What's your worst / most bizarre?
There was a time in Fuerteventura when I had my briefcase stolen from a hire car, complete with passport and airline tickets, hours before I was due to fly home. En route to the police station to report the theft, I passed an old man by the roadside who gave me a distinctly odd look. I pulled over, and there was my briefcase behind a bush with everything still inside. Now was that old man the thief – or God's representative in the Canary Islands?

What do you never leave home without?
My trousers on.

What's the best thing about being professionally involved in travel?
I've got a low boredom threshold which would self-destruct any other career.

What is the place you haven't been to yet which you would most like to visit?
A nice secure place with guaranteed commissions and editors who lavish praise on insecure contributors.
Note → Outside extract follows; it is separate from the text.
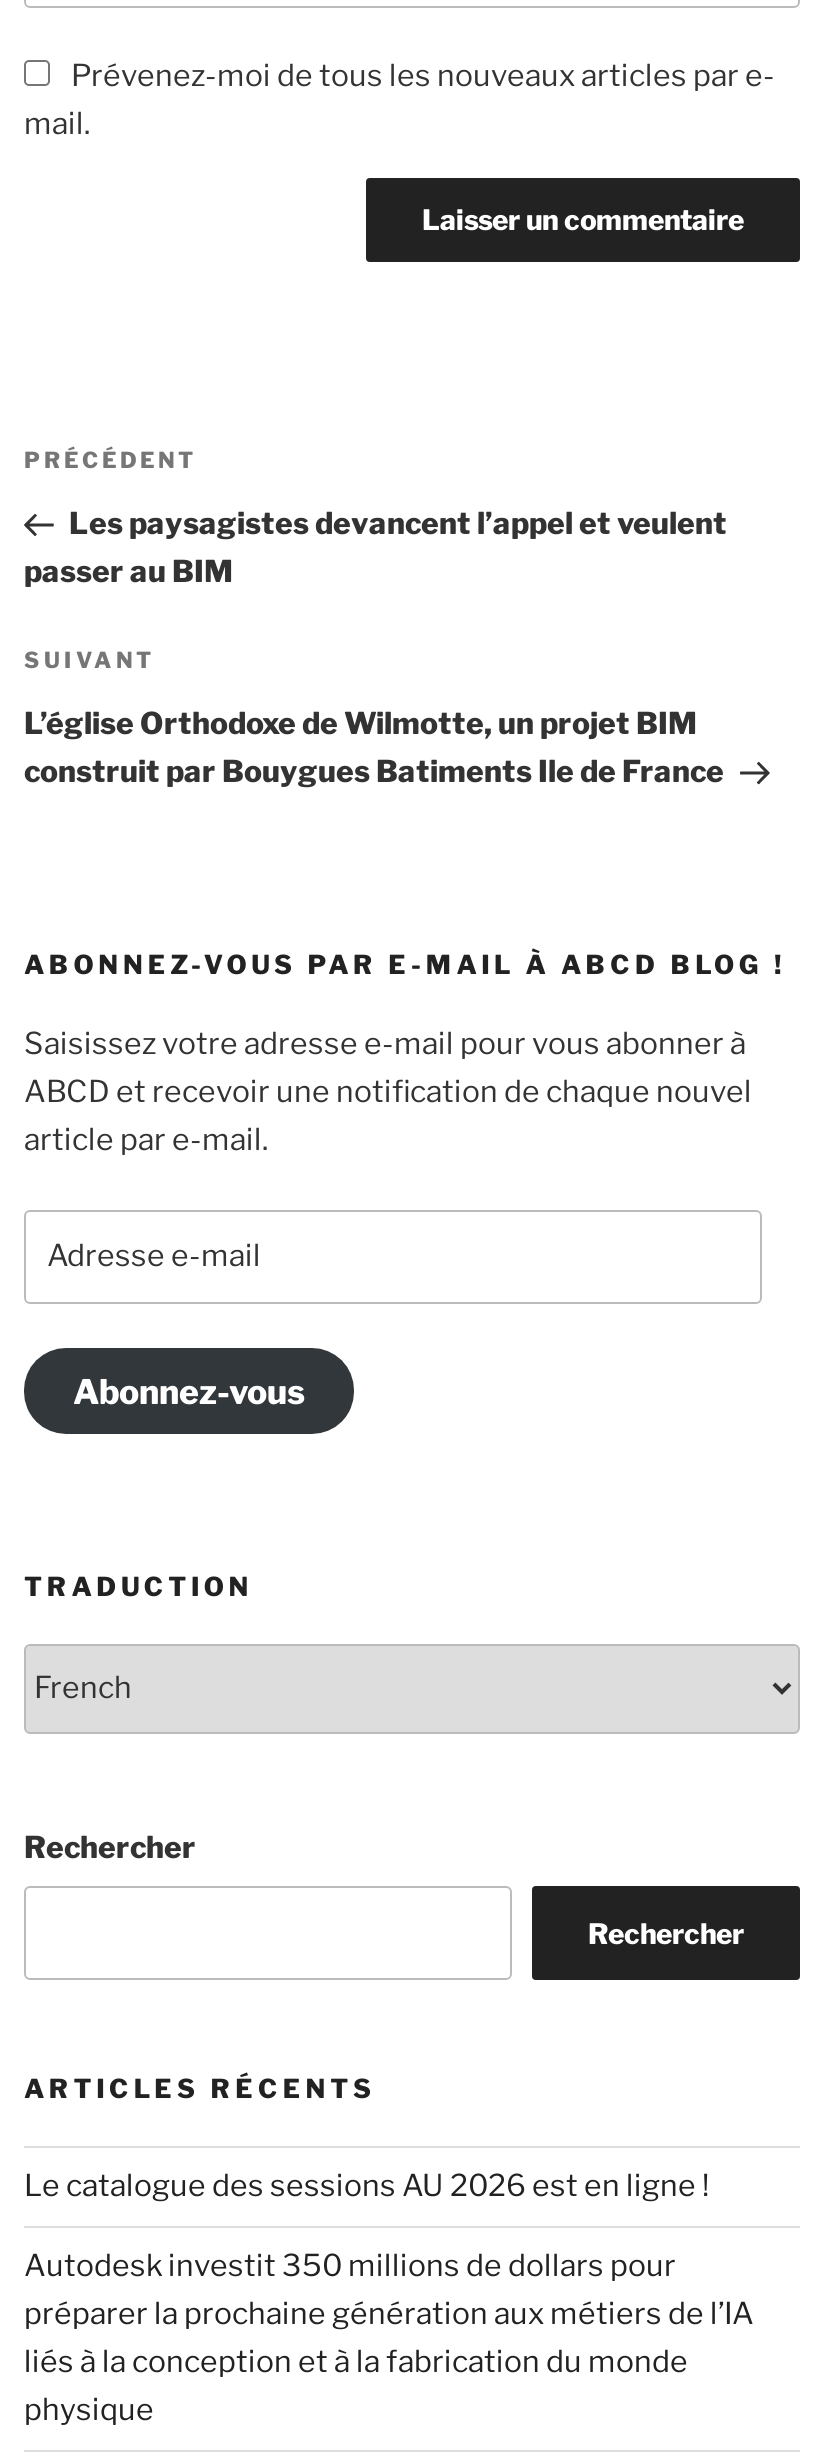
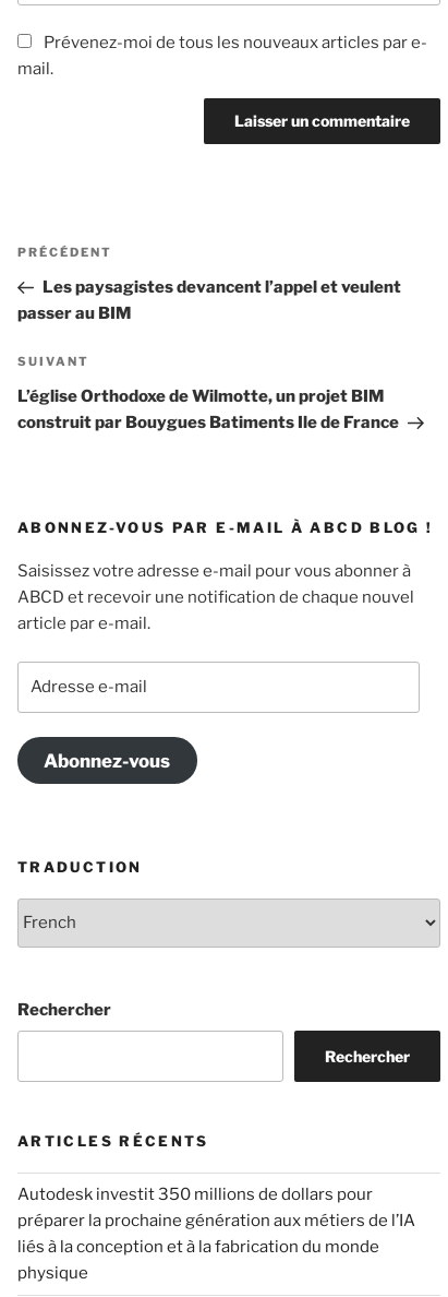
[24,2169,710,2205] Le catalogue des sessions AU 2026 est en ligne ! -> none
Mongolia would be good, too.

Who do you most admire?
Nigel blankity Tisdall.

Future plans and ambitions?
To continue to make a living for as long as I want to. In the short term I've got a couple of books to do; one's a year's worth of unusual weekends for Bradt, and the other a book about travelling down the Danube, for Transworld.

Andrew Eames This e-mail address is being protected from spam bots, you need JavaScript enabled to view it www.andreweames.com

November 2006

Since this was published, Andrew has written both books; one is in print, the other is due for publication shortly.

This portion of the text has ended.